Fabio Pavesi per “ilsole24ore.com”
L’ennesimo
scandalo sui derivati che ha coinvolto questa volta la grande banca
d’affari pubblica cinese, la Citic, che avrebbe sovrastimato il proprio
portafoglio in prodotti derivati per 166 miliardi di dollari, riapre, se
ancora ce ne fosse bisogno, il tema spinoso del gigantismo finanziario e
dei rischi impliciti che questo comporta a livello globale. Il mondo ha
rischiato di implodere con la crisi Lehman sotto il peso di una finanza
aggressiva, cresciuta in modo esponenziale in volumi tanto da scollarsi
completamente dalla sottostante economia reale. Una divaricazione folle
che ha avuto bisogno della massiccia cura delle banche centrali per
scongiurare il peggio.
Già
l’incubo del collasso del 2008-2009 sembra davvero dietro le spalle. Ma
è davvero così? Un recente studio di S&P Capital Iq e Snl, i
provider di analisi finanziaria di McGraw Hill, rilancia a otto anni dal
crac Lehman un monito allarmante. Le 30 più grande banche mondiali, le
too big too fail detengono attività complessive per una valore di quasi
60mila miliardi di dollari, una cifra difficile quasi da pronunciare e
che vale il 76% dell’intero Pil mondiale.
Trenta
conglomerati finanziari che manovrano titoli di ogni natura e che
surclassano qualsiasi potenza economica a livello globale. L’ipertrofia
della grande finanza non è affatto uscita ridimensionata dalla crisi più
grave del Dopoguerra. A guidare la classifica gli Stati Uniti con le
sue grandi banche d’affari che totalizzano attività complessive per
quasi 15mila miliardi, quasi il 90% del Pil americano.
Ma
è la Cina a inquietare: solo le sue prime 4 grandi istituzioni
creditizie (Bank of China; Agricultural Bank of China; China
Construction Bank e Industrial e Commercial Bank) sommano esposizioni
totali per una somma che vale il 20% in più del Pil cinese. E le
dimensioni della grande finanza inglese e francese fanno sì che i loro
sistemi bancari totalizzino oltre le 3 volte la ricchezza lorda prodotta
ogni anno dai due paesi.
Eppure
dopo la crisi Lehman le banche in tutto il mondo hanno ridotto da un
lato i loro attivi di bilancio e dall’altro rafforzato il capitale.

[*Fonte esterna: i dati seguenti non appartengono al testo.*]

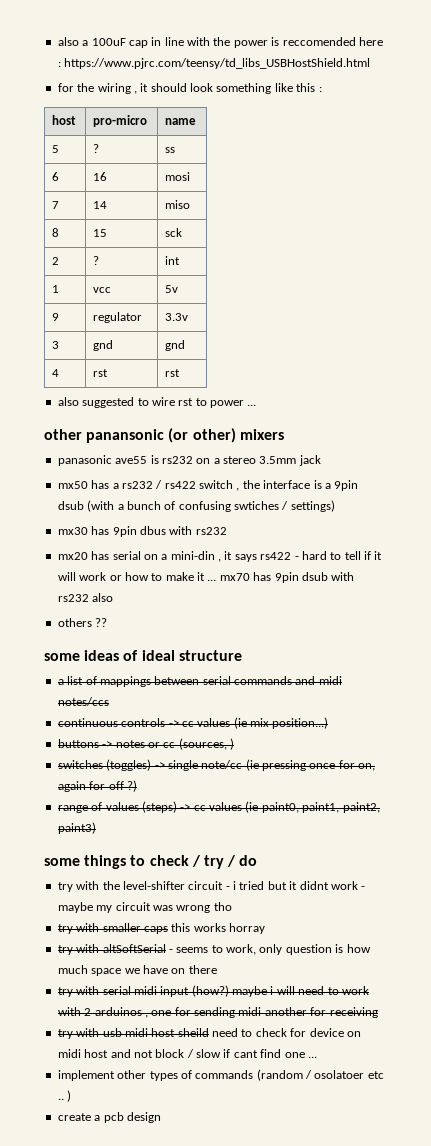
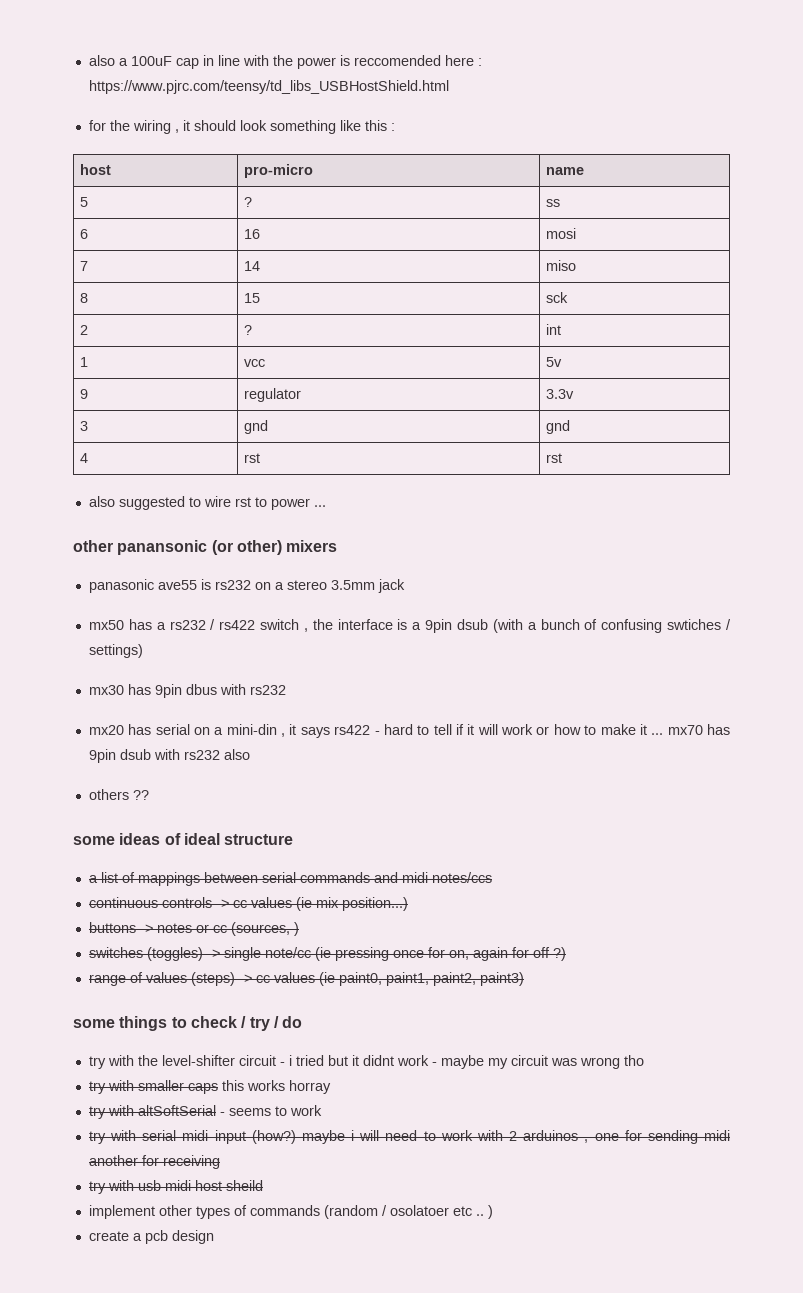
- try with altSoftSerial - seems to work, only question is how much space we have on there
+ try with altSoftSerial - seems to work
- try with usb midi host sheild need to check for device on midi host and not block / slow if cant find one ...
+ try with usb midi host sheild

Tutto vero, ma i numeri in campo tuttora dicono che la grande finanza
continua a sovrastare ampiamente le dinamiche della crescita economica e
della ricchezza reale. Del resto non poteva che andare così, dato sia
il fortissimo spiegamento delle politiche monetarie delle banche
centrali che hanno portato i tassi a zero, inondando il mondo di
liquidità sia il contemporaneo apprezzamento (conseguenza anche delle
politiche ultra-espansive) degli asset finanziari di ogni tipo, la
materia prima delle grandi banche d’investimento.
Se
mi finanzio pressochè gratis è fisiologico che investa in strumenti
finanziari: dalle borse salite ai massimi storici, ai bond, alle
obbligazioni corporate fino ai titoli strutturati, sapendo che il
guadagno è pressochè certo. Perché ridurre il rischio se il rischio non
c’è. Una condizione eccezionale però che rischia, appena la normalità
sui tassi verrà ripristinata, di aprire scenari inconsueti e pericolosi.
Quella
montagna di derivati che occupa in media la metà dei bilanci delle 30
big bancarie del mondo (almeno 30mila miliardi di dollari) ha trovato
finora un’adeguata compensazione tra le stesse controparti bancarie di
fatto minimizzando il rischio di maxi-perdite. Ma questo in virtù delle
massicce politiche ultra-accomodanti delle banche centrali mondiali che
neutralizzano i rischi finanziari e fanno di fatto da paracadute per
ogni evenienza. Ma tutti sanno che non durerà per sempre.
MORGAN STANLEY
Che
potrebbe accadere se una scommessa al rialzo su miliardi di opzioni e
futures dovesse infrangersi, o se il rialzo dei tassi dovesse deprezzare
asset finanziari in portafoglio? Non è un caso che il Financial
Stability Board chieda, e lo ha fatto ancora di recente, di continuare
ad alzare la guardia e cioè continuare a tenere d’occhio l’adeguatezza
del capitale.
LA SEDE DI GOLDMAN SACHS A NEW YORK jpeg
L’autorità
di regolazione vuole infatti che le banche sistemiche tra cui gran
parte delle 30 big mondiali esaminate da S&P Capital Iq portino la
loro dotazione di capitale sugli attivi a rischio al 18% nei prossimi
anni. La lezione Lehman evidentemente a qualcosa è servita.